Re: [RFC PATCH] mm: Add large folio support for async readahead

Yafang Shao <laoar.shao@xxxxxxxxx> · Tue, 5 Nov 2024 11:01:01 +0800

On Tue, Nov 5, 2024 at 1:00 AM Matthew Wilcox <willy@xxxxxxxxxxxxx> wrote:
>
> On Mon, Nov 04, 2024 at 10:30:15PM +0800, Yafang Shao wrote:
> > When testing large folio support with XFS on our servers, we observed that
> > only a few large folios are mapped when reading large files via mmap. This
> > behavior occurs because large folio support is currently implemented only
> > for sync readahead, not for async readahead. Consequently, while the
> > first filemap fault may map to a large folio, subsequent filemap faults are
> > mapped to regular folios. This can be verified with a simple test case, as
> > shown below:
>
> I awear I tested this and it worked at the time.  Here's what's supposed
> to happen:
>
> You touch the first byte of the mapping, and there's no page in the page
> cache.  So we go into the sync readahead path, and force it to read two
> PMDs.  From your email, I assume this is succeeding.  The readahead
> flag gets set on the second PMD so that when we get to 2MB, we go into
> the 'time to do more readahead' path, ie the 'do_async_mmap_readahead'
> function you patch below.
>
> Now, page_cache_async_ra() does this:
>
>         unsigned int order = folio_order(folio);
> ...
>         if (index == expected) {
>                 ra->start += ra->size;
>                 ra->size = get_next_ra_size(ra, max_pages);
>                 ra->async_size = ra->size;
>                 goto readit;
>         }
> readit:
>         ractl->_index = ra->start;
>         page_cache_ra_order(ractl, ra, order);
>
> So it should already be doing readahead of PMD size.  Can you dig into
> what's going wrong, now that you understand that this is supposed to
> work already?

Upon further analysis, it appears that the behavior depends on the
/sys/block/*/queue/read_ahead_kb setting. On my test server, this
parameter is set to 128KB. For the current approach to work without
modification, it would need to be 2MB-aligned.
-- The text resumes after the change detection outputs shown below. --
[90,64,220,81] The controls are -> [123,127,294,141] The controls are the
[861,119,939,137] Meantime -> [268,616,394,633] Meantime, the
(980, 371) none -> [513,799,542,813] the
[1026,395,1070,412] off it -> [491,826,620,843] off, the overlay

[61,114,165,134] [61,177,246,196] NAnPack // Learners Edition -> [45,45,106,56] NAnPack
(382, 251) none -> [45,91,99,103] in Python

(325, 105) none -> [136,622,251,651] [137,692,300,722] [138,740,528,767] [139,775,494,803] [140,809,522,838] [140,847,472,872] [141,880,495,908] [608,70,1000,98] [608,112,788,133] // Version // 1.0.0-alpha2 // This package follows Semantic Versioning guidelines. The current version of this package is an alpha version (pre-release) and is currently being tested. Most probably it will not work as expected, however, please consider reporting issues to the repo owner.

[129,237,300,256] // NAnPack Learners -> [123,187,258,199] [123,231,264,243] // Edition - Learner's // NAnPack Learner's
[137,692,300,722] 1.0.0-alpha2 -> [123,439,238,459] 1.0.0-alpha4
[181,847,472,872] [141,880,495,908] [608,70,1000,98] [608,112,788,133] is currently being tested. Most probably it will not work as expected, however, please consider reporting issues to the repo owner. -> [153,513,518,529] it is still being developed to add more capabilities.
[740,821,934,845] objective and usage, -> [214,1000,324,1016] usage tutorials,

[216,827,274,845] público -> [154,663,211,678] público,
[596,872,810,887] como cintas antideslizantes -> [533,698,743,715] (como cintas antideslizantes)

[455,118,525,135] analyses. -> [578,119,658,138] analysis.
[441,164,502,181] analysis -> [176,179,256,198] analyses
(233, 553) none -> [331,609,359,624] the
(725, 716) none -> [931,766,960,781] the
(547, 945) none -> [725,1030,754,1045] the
However, I believe MADV_HUGEPAGE behavior should not be dependent on
the value of read_ahead_kb. It would be more robust if the kernel
automatically aligned it to 2MB when MADV_HUGEPAGE is enabled. The
following changes ensure compatibility with non-2MB-aligned
read_ahead_kb values:

diff --git a/mm/readahead.c b/mm/readahead.c
index 3dc6c7a128dd..c024245497cc 100644
--- a/mm/readahead.c
+++ b/mm/readahead.c
@@ -641,9 +641,9 @@ void page_cache_async_ra(struct readahead_control *ractl,
        expected = round_down(ra->start + ra->size - ra->async_size,
                        1UL << order);
        if (index == expected) {
-               ra->start += ra->size;
-               ra->size = get_next_ra_size(ra, max_pages);
-               ra->async_size = ra->size;
+               ra->start += ALIGN(ra->size, HPAGE_PMD_NR);
+               ra->size = ALIGN(get_next_ra_size(ra, max_pages), HPAGE_PMD_NR);
+               ra->async_size = ALIGN(ra->size, HPAGE_PMD_NR);
                goto readit;
        }

In addition, adjustments may be needed in the sync readahead path to
allow MADV_HUGEPAGE readahead sizes to be tunable based on
read_ahead_kb. I will continue to analyze this and submit a revised
version accordingly.

--
Regards

Yafang